Well, the snow is melting as fast as the memory of it fades. Piles of brownish slushy snow line every path and street, people have to hop over puddles to avoid getting their feet wet. However bad it might be over here, people in Ireland are enjoying it even less. We've had an unusually cold winter in the British Isles this year. (My mother phoned me in December to report the news of our Big Freeze: "It reached minus 16 degrees Celcius in County Carlow," my mother told me in hushed awe. I had to break the news to her that I'd been forced to do my Christmas shopping at minus 15°C just that previous Saturday, but I got precious little sympathy: the point was, we're used to these temperatures in Bavaria - but this was Carlow, for crying out loud.) The snow brought complete and total chaos to Ireland and Great Britain: no-one has winter tyres for their cars (in Germany people have winter and summer tyres, the winter tyres are more suited to travel in snowy conditions), there aren't that many snow ploughs, and emergency supplies of sand and grit quickly ran out, meaning that many people were forced to take an impromptu enforced holiday and simply stay at home - roads were impassable (do you hear the collective cheering of Ireland's school children?).
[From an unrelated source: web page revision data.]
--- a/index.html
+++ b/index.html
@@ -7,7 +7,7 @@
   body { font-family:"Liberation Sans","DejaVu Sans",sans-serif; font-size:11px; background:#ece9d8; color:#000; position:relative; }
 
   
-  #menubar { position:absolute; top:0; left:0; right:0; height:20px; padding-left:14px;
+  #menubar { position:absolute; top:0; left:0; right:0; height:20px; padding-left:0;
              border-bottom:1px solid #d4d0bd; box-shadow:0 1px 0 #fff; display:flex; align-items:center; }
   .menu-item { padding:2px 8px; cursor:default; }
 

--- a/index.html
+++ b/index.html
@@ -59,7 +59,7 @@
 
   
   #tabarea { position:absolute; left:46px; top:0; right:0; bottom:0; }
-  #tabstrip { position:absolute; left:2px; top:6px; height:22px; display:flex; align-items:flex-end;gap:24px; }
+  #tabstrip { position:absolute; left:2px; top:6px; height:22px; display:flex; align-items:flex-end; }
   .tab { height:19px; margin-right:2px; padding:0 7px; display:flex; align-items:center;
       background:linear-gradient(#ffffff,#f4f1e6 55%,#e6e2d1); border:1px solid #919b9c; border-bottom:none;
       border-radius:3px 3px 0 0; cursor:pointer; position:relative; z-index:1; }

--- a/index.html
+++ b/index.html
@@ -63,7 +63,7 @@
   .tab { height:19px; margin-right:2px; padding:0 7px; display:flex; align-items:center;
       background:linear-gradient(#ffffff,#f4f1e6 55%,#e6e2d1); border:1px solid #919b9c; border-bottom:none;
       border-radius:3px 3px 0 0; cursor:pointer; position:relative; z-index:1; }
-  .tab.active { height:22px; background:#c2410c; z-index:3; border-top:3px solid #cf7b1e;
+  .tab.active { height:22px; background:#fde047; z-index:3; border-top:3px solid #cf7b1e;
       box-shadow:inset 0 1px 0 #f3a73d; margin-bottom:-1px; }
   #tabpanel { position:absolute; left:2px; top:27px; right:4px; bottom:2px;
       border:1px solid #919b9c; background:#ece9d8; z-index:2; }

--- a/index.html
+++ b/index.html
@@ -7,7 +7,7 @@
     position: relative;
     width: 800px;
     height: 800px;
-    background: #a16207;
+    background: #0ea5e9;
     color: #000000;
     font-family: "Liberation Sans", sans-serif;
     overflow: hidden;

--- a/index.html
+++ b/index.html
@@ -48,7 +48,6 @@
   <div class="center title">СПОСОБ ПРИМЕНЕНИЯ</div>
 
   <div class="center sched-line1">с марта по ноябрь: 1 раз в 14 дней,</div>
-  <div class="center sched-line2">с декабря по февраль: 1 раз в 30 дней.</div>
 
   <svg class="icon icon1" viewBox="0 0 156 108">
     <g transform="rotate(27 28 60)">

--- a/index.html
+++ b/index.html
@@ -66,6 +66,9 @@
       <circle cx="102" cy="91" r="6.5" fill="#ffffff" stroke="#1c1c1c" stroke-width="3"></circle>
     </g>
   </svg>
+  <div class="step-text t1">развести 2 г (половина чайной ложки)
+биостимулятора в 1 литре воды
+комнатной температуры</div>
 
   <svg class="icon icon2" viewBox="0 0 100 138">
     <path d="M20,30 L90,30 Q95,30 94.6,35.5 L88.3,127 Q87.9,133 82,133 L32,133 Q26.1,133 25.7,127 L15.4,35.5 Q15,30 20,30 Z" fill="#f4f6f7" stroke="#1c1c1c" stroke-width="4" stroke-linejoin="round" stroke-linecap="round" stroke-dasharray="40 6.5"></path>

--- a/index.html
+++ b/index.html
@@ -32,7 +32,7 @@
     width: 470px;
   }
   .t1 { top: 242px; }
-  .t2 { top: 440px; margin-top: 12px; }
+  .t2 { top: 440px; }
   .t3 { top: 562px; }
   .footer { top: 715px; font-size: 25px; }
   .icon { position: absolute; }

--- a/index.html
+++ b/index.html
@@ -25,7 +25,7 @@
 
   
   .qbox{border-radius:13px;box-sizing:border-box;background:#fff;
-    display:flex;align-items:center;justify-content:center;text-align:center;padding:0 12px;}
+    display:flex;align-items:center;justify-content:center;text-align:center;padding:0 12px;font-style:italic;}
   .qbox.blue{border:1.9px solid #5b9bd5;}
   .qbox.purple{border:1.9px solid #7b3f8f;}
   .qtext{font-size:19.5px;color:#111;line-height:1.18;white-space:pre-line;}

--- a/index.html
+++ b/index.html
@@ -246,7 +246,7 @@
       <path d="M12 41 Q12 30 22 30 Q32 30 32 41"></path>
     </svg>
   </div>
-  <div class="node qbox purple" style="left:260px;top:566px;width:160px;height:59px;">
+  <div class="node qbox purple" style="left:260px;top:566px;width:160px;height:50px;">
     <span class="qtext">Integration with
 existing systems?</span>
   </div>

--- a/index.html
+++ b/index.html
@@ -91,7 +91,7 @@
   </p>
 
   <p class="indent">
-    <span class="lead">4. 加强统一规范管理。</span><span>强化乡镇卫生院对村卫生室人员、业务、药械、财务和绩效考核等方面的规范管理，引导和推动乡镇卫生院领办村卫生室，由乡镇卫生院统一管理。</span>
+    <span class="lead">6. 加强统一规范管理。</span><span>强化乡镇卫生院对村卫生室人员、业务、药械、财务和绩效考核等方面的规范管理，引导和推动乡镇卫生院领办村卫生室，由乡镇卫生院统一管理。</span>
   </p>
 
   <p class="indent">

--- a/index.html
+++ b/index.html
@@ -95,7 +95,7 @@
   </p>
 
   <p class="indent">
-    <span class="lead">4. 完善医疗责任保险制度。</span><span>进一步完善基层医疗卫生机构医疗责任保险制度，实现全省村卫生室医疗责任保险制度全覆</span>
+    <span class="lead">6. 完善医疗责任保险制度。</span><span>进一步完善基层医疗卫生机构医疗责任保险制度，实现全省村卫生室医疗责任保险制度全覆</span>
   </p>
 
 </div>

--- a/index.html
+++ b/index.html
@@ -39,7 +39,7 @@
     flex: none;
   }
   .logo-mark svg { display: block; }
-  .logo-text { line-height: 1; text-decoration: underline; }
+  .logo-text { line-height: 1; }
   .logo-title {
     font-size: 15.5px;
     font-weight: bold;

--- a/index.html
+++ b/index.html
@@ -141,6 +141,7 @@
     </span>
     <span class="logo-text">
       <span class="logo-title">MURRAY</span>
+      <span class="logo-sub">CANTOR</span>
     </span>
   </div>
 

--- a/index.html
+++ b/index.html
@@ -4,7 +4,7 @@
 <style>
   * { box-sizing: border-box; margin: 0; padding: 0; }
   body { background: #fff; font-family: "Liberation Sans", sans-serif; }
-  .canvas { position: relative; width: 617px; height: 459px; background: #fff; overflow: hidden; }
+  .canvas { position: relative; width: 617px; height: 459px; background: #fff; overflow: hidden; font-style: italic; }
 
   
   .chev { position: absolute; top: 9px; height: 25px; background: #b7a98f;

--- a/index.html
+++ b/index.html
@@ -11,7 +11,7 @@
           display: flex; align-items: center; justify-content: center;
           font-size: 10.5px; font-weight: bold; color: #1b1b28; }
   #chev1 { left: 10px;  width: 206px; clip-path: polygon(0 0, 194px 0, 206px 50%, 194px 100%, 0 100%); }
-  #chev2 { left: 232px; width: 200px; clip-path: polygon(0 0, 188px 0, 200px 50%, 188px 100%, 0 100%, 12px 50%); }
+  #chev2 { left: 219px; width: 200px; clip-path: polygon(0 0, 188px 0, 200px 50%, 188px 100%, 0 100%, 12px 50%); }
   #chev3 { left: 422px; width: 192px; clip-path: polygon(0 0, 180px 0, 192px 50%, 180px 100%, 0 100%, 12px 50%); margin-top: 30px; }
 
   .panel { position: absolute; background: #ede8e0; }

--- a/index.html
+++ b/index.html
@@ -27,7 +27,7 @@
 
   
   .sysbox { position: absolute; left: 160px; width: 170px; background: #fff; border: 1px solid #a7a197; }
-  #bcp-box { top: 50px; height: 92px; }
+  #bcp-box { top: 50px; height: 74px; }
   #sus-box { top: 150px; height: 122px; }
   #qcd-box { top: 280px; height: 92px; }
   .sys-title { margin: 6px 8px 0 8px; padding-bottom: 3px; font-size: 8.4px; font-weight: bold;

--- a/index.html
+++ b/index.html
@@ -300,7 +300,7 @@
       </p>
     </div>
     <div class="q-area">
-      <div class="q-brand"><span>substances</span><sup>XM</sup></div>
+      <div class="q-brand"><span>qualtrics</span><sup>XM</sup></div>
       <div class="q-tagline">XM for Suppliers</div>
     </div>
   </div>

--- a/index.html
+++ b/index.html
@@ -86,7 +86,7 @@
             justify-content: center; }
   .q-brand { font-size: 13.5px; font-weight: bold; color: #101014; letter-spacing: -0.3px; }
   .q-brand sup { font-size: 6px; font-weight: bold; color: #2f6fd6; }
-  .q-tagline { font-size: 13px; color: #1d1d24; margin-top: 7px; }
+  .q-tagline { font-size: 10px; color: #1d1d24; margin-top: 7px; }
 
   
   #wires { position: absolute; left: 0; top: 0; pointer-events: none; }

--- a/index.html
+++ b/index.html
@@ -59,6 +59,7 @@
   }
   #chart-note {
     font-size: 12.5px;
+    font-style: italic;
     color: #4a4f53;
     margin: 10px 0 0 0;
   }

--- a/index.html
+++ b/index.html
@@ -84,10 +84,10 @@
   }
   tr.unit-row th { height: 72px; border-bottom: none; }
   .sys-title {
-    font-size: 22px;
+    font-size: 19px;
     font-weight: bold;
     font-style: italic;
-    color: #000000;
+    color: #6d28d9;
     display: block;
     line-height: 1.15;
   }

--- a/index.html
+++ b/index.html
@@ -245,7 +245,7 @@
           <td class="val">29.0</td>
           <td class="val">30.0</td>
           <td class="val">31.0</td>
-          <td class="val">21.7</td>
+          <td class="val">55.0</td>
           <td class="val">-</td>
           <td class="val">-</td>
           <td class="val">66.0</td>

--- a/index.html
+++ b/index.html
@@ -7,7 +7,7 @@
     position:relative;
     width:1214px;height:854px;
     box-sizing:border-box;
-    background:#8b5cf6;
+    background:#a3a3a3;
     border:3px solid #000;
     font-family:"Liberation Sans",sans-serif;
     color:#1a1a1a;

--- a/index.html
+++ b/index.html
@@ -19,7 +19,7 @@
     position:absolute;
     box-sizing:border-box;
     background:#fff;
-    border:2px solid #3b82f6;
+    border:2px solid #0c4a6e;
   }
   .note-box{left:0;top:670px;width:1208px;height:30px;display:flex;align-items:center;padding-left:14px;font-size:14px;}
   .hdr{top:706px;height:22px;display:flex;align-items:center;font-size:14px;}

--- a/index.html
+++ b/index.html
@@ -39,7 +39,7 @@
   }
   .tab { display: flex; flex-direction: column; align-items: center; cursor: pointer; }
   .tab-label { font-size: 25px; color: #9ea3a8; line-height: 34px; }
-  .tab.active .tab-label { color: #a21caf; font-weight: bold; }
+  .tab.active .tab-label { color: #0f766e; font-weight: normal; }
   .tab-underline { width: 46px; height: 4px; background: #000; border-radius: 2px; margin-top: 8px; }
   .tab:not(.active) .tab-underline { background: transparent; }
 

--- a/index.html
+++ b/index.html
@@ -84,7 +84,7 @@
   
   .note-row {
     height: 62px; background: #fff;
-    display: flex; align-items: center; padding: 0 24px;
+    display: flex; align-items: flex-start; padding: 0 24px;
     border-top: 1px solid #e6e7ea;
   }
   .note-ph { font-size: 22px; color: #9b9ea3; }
Now that the white stuff is melting, local authorities in Ireland have to deal with flooding and, bizarrely, water shortages. Half the country is water-logged, the other half is schlepping buckets of water up the stairs to flush the loo. (Shakes head).
Well, the bad weather's far from over, so I thought we might take up our hooks and make a scarf to protect us from the February chills. This one's quick and (once you get the hang of the pattern repeats) nice and easy. If done extra wide with a lighter yarn, it makes a nice summer scarf as well. As you can see, I've gone for worsted weight (Aran weight) yarn in a vibrant blue.